Progress on transgender health care in Chile



By Jack Harrison, Task Force policy analyst

Last week we reported on the huge leap forward for transgender Argentinians and congratulated the activists there as well as in the other South American countries of Uruguay, Ecuador, and Bolivia, for their wins in the global movement for trans equality. Soon after that announcement, we received word from another neighboring nation, Chile. Movimiento de Integración y Liberación Homosexual, a Chilean LGBT organization, has completed talks with the Piñera government that resulted in assurances that trans Chileans will begin being able to access transition-related care including surgeries through the country’s socialized healthcare system starting in 2013. Our congratulations therefore go out again to Latin America, to MOVILH, as well as groups like the Organization of Transsexuals for Dignity and Diversity, who have long worked for trans rights in Chile.
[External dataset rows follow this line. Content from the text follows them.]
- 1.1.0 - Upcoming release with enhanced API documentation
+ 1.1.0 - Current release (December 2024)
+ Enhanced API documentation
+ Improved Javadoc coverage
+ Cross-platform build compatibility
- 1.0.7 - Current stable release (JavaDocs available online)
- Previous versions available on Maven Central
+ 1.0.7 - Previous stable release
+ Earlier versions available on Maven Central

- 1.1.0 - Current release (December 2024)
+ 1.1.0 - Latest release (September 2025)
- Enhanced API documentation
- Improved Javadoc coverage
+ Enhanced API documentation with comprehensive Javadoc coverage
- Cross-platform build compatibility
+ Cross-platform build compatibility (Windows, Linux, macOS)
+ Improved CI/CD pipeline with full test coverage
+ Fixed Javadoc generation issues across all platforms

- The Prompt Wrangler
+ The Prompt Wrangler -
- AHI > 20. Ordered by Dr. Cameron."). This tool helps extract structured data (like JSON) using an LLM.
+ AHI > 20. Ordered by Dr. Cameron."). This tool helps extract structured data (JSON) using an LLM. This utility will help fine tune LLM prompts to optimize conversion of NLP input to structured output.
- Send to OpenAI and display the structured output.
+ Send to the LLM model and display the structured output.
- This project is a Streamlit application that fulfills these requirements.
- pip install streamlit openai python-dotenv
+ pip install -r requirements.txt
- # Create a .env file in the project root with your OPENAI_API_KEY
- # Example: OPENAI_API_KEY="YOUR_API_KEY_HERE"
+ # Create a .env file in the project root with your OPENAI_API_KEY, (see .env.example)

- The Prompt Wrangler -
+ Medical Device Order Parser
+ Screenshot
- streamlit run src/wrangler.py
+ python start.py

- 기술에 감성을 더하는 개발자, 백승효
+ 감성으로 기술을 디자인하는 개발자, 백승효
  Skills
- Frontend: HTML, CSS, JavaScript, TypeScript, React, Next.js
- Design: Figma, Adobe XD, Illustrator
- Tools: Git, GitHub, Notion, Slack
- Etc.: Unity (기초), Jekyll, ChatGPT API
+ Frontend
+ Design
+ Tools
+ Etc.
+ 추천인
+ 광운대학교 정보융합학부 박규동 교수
Both of these victories, in Chile and Argentina, serve to underline the fact that what is best for trans people is often what’s best for all people where access to transition-related care could be made accessible through a system that already guarantees healthcare for all citizens. That’s why we at the Task Force use a broad progressive frame when we think about the question of what constitutes an LGBT issue. In particular it’s why we’ve been such champions here in the US of the Affordable Care Act.

This announcement comes on the heels of another LGBT win in Chile, wherein gay men will be allowed to donate blood, a right which sadly remains out of reach in the US.